§ **Dataset excerpts**:

● ● ● ● ●

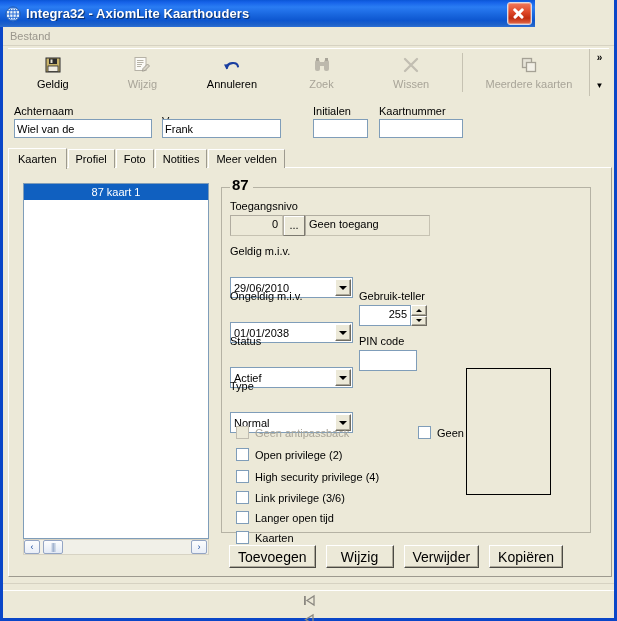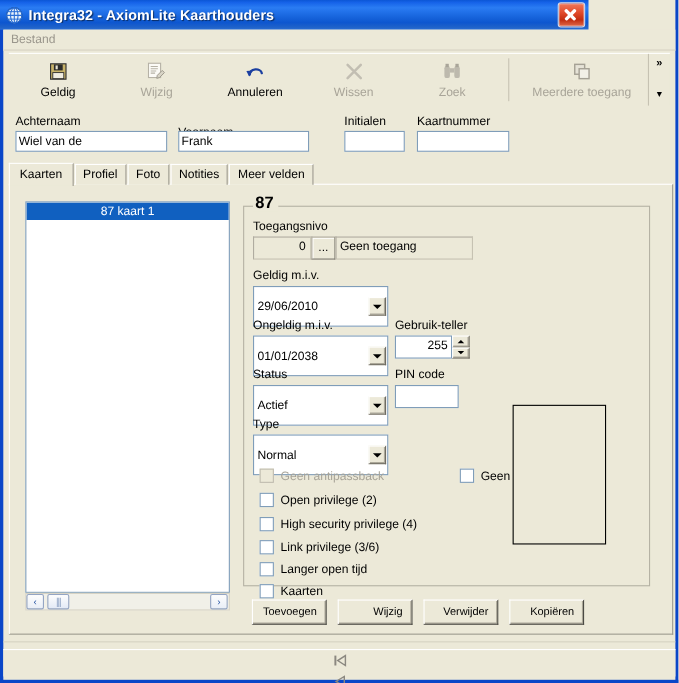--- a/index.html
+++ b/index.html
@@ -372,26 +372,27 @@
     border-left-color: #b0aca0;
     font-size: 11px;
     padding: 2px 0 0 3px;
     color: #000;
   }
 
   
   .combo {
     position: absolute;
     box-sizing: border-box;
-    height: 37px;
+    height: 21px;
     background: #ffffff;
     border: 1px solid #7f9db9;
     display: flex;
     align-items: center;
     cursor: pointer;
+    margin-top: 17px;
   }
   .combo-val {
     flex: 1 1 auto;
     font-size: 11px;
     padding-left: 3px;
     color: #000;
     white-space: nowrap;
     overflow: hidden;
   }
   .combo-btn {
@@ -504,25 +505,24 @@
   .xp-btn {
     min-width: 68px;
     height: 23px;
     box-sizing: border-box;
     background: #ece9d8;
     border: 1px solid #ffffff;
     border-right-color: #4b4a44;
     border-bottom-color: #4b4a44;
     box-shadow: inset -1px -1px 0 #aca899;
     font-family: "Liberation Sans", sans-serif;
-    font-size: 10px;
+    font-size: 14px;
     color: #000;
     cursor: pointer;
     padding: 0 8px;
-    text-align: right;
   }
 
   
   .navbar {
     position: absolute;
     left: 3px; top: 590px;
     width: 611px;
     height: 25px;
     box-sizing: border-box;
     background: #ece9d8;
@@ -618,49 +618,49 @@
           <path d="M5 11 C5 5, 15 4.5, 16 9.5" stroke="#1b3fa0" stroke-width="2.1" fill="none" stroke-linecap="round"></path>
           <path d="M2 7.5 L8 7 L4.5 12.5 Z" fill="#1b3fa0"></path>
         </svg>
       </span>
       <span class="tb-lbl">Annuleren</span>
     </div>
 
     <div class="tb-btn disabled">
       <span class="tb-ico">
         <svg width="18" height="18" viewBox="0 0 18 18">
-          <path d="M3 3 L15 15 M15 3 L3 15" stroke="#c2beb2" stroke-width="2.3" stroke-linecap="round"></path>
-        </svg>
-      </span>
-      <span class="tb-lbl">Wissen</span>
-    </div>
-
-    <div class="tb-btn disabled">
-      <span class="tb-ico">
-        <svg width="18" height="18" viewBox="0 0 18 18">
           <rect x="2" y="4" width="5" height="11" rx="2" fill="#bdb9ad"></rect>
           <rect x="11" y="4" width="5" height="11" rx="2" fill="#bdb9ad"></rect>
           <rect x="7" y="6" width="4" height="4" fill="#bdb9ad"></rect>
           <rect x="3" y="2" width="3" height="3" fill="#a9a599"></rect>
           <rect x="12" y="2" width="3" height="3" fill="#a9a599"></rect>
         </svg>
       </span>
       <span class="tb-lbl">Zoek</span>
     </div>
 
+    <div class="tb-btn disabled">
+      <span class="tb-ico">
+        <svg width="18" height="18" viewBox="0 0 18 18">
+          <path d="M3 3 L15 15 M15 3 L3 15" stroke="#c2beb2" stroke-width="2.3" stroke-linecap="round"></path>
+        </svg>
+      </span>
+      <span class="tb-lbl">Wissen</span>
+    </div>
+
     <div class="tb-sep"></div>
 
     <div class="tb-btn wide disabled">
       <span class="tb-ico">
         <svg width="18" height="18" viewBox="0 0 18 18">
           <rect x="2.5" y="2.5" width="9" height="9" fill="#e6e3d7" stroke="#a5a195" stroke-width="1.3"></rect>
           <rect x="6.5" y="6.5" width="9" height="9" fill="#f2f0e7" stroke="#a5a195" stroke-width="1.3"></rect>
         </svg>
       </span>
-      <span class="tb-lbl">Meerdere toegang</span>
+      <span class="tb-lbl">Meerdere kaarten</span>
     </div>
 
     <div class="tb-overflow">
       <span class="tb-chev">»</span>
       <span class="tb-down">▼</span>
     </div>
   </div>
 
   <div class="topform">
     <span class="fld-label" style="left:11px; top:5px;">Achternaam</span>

● ● ● ● ●

§ **WORK ORDER**: Each entry gets copied exactly; the pictures stay out.

§ **RESULT**:
--- a/index.html
+++ b/index.html
@@ -372,26 +372,27 @@
     border-left-color: #b0aca0;
     font-size: 11px;
     padding: 2px 0 0 3px;
     color: #000;
   }
 
   
   .combo {
     position: absolute;
     box-sizing: border-box;
-    height: 37px;
+    height: 21px;
     background: #ffffff;
     border: 1px solid #7f9db9;
     display: flex;
     align-items: center;
     cursor: pointer;
+    margin-top: 17px;
   }
   .combo-val {
     flex: 1 1 auto;
     font-size: 11px;
     padding-left: 3px;
     color: #000;
     white-space: nowrap;
     overflow: hidden;
   }
   .combo-btn {
@@ -504,25 +505,24 @@
   .xp-btn {
     min-width: 68px;
     height: 23px;
     box-sizing: border-box;
     background: #ece9d8;
     border: 1px solid #ffffff;
     border-right-color: #4b4a44;
     border-bottom-color: #4b4a44;
     box-shadow: inset -1px -1px 0 #aca899;
     font-family: "Liberation Sans", sans-serif;
-    font-size: 10px;
+    font-size: 14px;
     color: #000;
     cursor: pointer;
     padding: 0 8px;
-    text-align: right;
   }
 
   
   .navbar {
     position: absolute;
     left: 3px; top: 590px;
     width: 611px;
     height: 25px;
     box-sizing: border-box;
     background: #ece9d8;
@@ -618,49 +618,49 @@
           <path d="M5 11 C5 5, 15 4.5, 16 9.5" stroke="#1b3fa0" stroke-width="2.1" fill="none" stroke-linecap="round"></path>
           <path d="M2 7.5 L8 7 L4.5 12.5 Z" fill="#1b3fa0"></path>
         </svg>
       </span>
       <span class="tb-lbl">Annuleren</span>
     </div>
 
     <div class="tb-btn disabled">
       <span class="tb-ico">
         <svg width="18" height="18" viewBox="0 0 18 18">
-          <path d="M3 3 L15 15 M15 3 L3 15" stroke="#c2beb2" stroke-width="2.3" stroke-linecap="round"></path>
-        </svg>
-      </span>
-      <span class="tb-lbl">Wissen</span>
-    </div>
-
-    <div class="tb-btn disabled">
-      <span class="tb-ico">
-        <svg width="18" height="18" viewBox="0 0 18 18">
           <rect x="2" y="4" width="5" height="11" rx="2" fill="#bdb9ad"></rect>
           <rect x="11" y="4" width="5" height="11" rx="2" fill="#bdb9ad"></rect>
           <rect x="7" y="6" width="4" height="4" fill="#bdb9ad"></rect>
           <rect x="3" y="2" width="3" height="3" fill="#a9a599"></rect>
           <rect x="12" y="2" width="3" height="3" fill="#a9a599"></rect>
         </svg>
       </span>
       <span class="tb-lbl">Zoek</span>
     </div>
 
+    <div class="tb-btn disabled">
+      <span class="tb-ico">
+        <svg width="18" height="18" viewBox="0 0 18 18">
+          <path d="M3 3 L15 15 M15 3 L3 15" stroke="#c2beb2" stroke-width="2.3" stroke-linecap="round"></path>
+        </svg>
+      </span>
+      <span class="tb-lbl">Wissen</span>
+    </div>
+
     <div class="tb-sep"></div>
 
     <div class="tb-btn wide disabled">
       <span class="tb-ico">
         <svg width="18" height="18" viewBox="0 0 18 18">
           <rect x="2.5" y="2.5" width="9" height="9" fill="#e6e3d7" stroke="#a5a195" stroke-width="1.3"></rect>
           <rect x="6.5" y="6.5" width="9" height="9" fill="#f2f0e7" stroke="#a5a195" stroke-width="1.3"></rect>
         </svg>
       </span>
-      <span class="tb-lbl">Meerdere toegang</span>
+      <span class="tb-lbl">Meerdere kaarten</span>
     </div>
 
     <div class="tb-overflow">
       <span class="tb-chev">»</span>
       <span class="tb-down">▼</span>
     </div>
   </div>
 
   <div class="topform">
     <span class="fld-label" style="left:11px; top:5px;">Achternaam</span>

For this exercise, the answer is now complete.